Annexes
ANNEX I
ANNEX II
(a) Report of a Round Table Meeting on the Threat of Merger of T. b. gambiense and T. b. rhodesiense in Uganda
(b) Report of the Programme Against African Trypanosomiasis (PAAT)
(c) Recommendation from the Biofarm Consortium Roundtable
 

(c)        RECOMMENDATION FROM THE BIOFARM CONSORTIUM ROUNDTABLE 

            The Biofarm Consortium held a Round Table meeting on Friday 30th September 2005 during the 28th ISCTRC meeting in Addis Ababa.  The Round Table organisers are grateful to the ISCTRC and especially to Dr. Solomon for arranging this meeting. 
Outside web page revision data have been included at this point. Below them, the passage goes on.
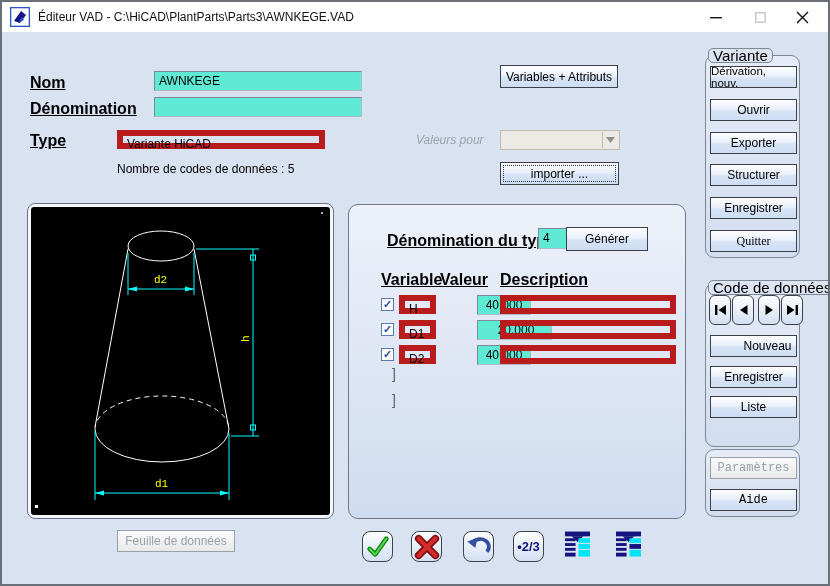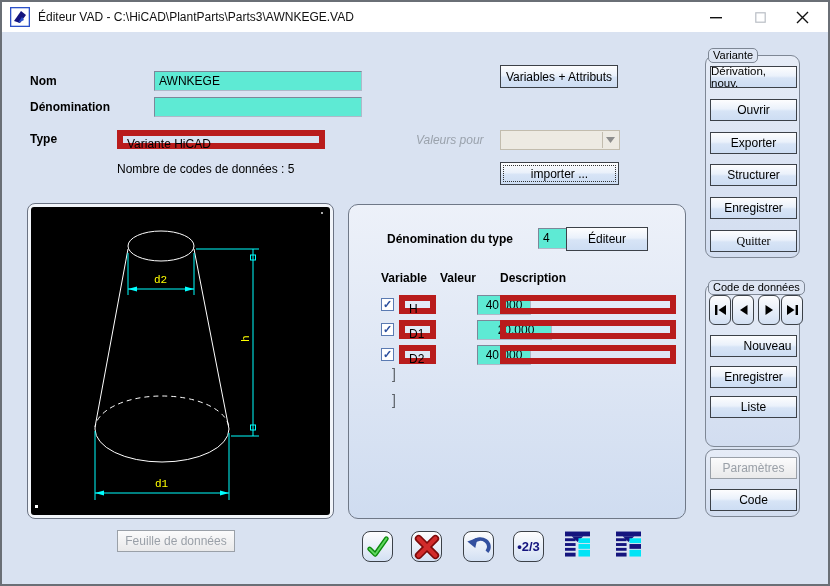--- a/index.html
+++ b/index.html
@@ -14,21 +14,21 @@
     background:#ffffff; display:flex; align-items:center;
   }
   .app-icon { width:20px; height:20px; margin-left:8px; }
   .title-text { margin-left:8px; font-size:12px; color:#111; }
   .win-btn {
     position:absolute; top:0; width:44px; height:30px;
     display:flex; align-items:center; justify-content:center;
   }
   .btn-min { left:692px; } .btn-max { left:736px; } .btn-close { left:778px; }
   
-  .lbl { position:absolute; font-size:12px; font-weight:bold; color:#000; }
+  .lbl { position:absolute; font-size:16px; font-weight:bold; color:#000;text-decoration:underline; }
   .txt { position:absolute; font-size:12px; color:#000; }
   .input {
     position:absolute; height:20px; background:#5eead4;
     border:1px solid; border-color:#7c8799 #aeb9c9 #aeb9c9 #7c8799;
     font-size:12px; line-height:18px; padding-left:4px; color:#000;margin-left:37px;
   }
   .flatfield {
     position:absolute; height:19px; background:transparent;
     border:6px solid #b91c1c; font-size:12px; line-height:17px; padding-left:4px; color:#000;
   }
@@ -41,21 +41,21 @@
   .btn.disabled {
     border-color:#9aa0a8; color:#9aa0a8;
     background:linear-gradient(#fbfbfc, #e9e9ea);
   }
   .btn.focus-dotted { outline:1px dotted #333; outline-offset:-4px; }
   .group {
     position:absolute; border:1px solid #7e8795; border-radius:9px;
     background:linear-gradient(#e6ecf7, #d2ddf0);
   }
   .group-tab {
-    position:absolute; font-size:11px; color:#000; background:#dde5f3;
+    position:absolute; font-size:15px; color:#000; background:#dde5f3;
     border:1px solid #7e8795; border-radius:5px; padding:0 4px; line-height:13px;
     z-index:2; white-space:nowrap;
   }
   .panel {
     position:absolute; border:1px solid #6f7887; border-radius:10px;
     background:linear-gradient(#edf1f9, #cfdcf0);
   }
   
   .combo {
     position:absolute; height:20px; background:#edeae3; border:1px solid #c2bcae;
@@ -181,21 +181,21 @@
         <rect x="290" y="5" width="2" height="2" fill="#aaaaaa"></rect>
       </svg>
     </div>
   </div>
 
   <div class="btn disabled" style="left:115px; top:528px; width:118px; height:22px;">Feuille de données</div>
 
   <div class="panel" style="left:346px; top:202px; width:338px; height:315px;">
     <div class="lbl" style="left:38px; top:27px;">Dénomination du type</div>
     <div class="input" style="left:152px; top:23px; width:56px; height:21px; line-height:19px;">4</div>
-    <div class="btn" style="left:217px; top:22px; width:82px; height:24px;">Éditeur</div>
+    <div class="btn" style="left:217px; top:22px; width:82px; height:24px;">Générer</div>
 
     <div class="lbl" style="left:32px; top:66px;">Variable</div>
     <div class="lbl" style="left:91px; top:66px;">Valeur</div>
     <div class="lbl" style="left:151px; top:66px;">Description</div>
 
     <div class="cb" style="left:32px; top:93px;">
         <span>✓</span>
       </div>
     <div class="flatfield" style="left:50px; top:90px; width:37px;">H</div>
     <div class="input" style="left:91px; top:90px; width:54px; text-align:center; padding-left:0;">40.000</div>
@@ -251,23 +251,23 @@
       <svg width="13" height="12" viewBox="0 0 13 12">
           <polygon points="1,1 1,11 8.5,6" fill="#000"></polygon>
           <rect x="9.6" y="1" width="2.4" height="10" fill="#000"></rect>
         </svg>
     </div>
     <div class="btn" style="left:4px; top:51px;  width:87px; height:22px;padding-left:28px;">Nouveau</div>
     <div class="btn" style="left:4px; top:82px;  width:87px; height:22px;">Enregistrer</div>
     <div class="btn" style="left:4px; top:112px; width:87px; height:22px;">Liste</div>
   </div>
 
-  <div class="group" style="left:703px; top:447px; width:95px; height:68px;">
+  <div class="group" style="left:703px; top:447px; width:95px; height:68px;font-family:Liberation Mono, monospace;">
     <div class="btn disabled" style="left:4px; top:7px;  width:87px; height:22px;">Paramètres</div>
-    <div class="btn" style="left:4px; top:39px; width:87px; height:22px;">Code</div>
+    <div class="btn" style="left:4px; top:39px; width:87px; height:22px;">Aide</div>
   </div>
 
   <div class="toolbtn" style="left:360px; top:529px;">
     <svg width="28" height="28" viewBox="0 0 30 30">
       <path d="M6,17 L12,23 L24,6" fill="none" stroke="#0c8a0c" stroke-width="5" stroke-linecap="round" stroke-linejoin="round"></path>
       <path d="M6,17 L12,23 L24,6" fill="none" stroke="#5fd75f" stroke-width="2" stroke-linecap="round" stroke-linejoin="round"></path>
     </svg>
   </div>
   <div class="toolbtn" style="left:409px; top:529px;">
     <svg width="28" height="28" viewBox="0 0 30 30">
Moderator: William Shereni (Zimbabwe)

Rapporteur: David Rogers (UK)

            The Round Table began with a presentation by the Biofarm Consortium (comprising the Bioeconomy Association, ICIPE Ethiopia, BioVision, Helvetas, PRAXIS Ethiopia and the Ethiopian Social Rehabilitation and Development Fund) of the aims and objectives of this approach.  Later discussion centred around the relative merits and likelihoods of tsetse/disease suppression versus eradication and the most likely routes to these rather different ‘end-points’.  The meeting also considered the relative merits and costs of insecticidal targets and traps for tsetse suppression/eradication.  The following conclusions and recommendations arise from the discussions held during the Round Table

            The aim of Biofarm is food security and the well-being of rural people; its goal is sustainable development through community-led empowerment.  Its main objective, therefore, is not eradication, although this may come about as a result of successful suppression.   As an example, less than one year after Gurage farmers’ request for help – because their cattle were killed by trypanosomiasis – animals could be re-introduced into the area and infection rates were reduced to below 15% across an area of 100 km2.  This success was achieved using the Biofarm adaptive tsetse management approach to tsetse suppression (suppression traps are placed in current tsetse hot-spots as detected by previous rounds of fly monitoring).  The farmers themselves felt that they had immediate benefits from this approach at sustainable costs.  For Biofarm, tsetse and trypanosomiasis control is not the end-point of its activities, but the entry-point.  Following on from tsetse suppression the people requested help with human health problems and the project therefore also provided advice and bednets for malaria control, advice on HIV/AIDS in the community and advice on family planning.  Income generation from bio-farm activities leads to higher school enrolment.  Finally marketing advice is provided to the community.  In other words, Biofarm provides a responsive, integrated approach to addressing the problems experienced by (and expressed by) the local community.  The total project costs (for tsetse control right through to marketing advice) work out at about $2,500 per km2 (project duration about three to five years), and many of these costs are one-off (for the provision of information, education, training) rather than recurrent.  The consortium suggests that participatory schemes elsewhere have been less successful firstly because they are not always demand-driven and secondly because tsetse/trypanosomiasis control is often the only help given, rather than part of a ‘package’ of assistance in line with the problems faced by the local community.  The Round Table heard that the FITCA project in Uganda has essentially adopted a similar approach to that of Biofarm in Ethiopia.  The Round Table suggests that this alternative to the current PATTEC method of dealing with tsetse/trypanosomiasis should be thoroughly investigated.

Recommendation 1: 

            We RECOMMEND that ISCTRC investigates the success of the participatory approach in Ethiopia and Uganda.  If success is recognised, then the approach should be encouraged in other tsetse-affected regions of Africa.

            The Round table welcomes the “Integrated Impact Assessment” tool being developed by ILRI, Nairobi, with USAID funding.  It notes that monitoring and impact assessment has to be carried out on an annual basis in order to adapt strategy, management, scope and policy.  It hopes that this tool will be used as widely as possible, by individuals, institutions, programs and projects, when it becomes available from about mid-2006. 

Recommendation 2:

            We recommend to the ISCTRC that the cost-effectiveness of all tsetse and trypanosomiasis projects is quantified in order to choose the most efficient method for the farmers and communities in tsetse-infested regions.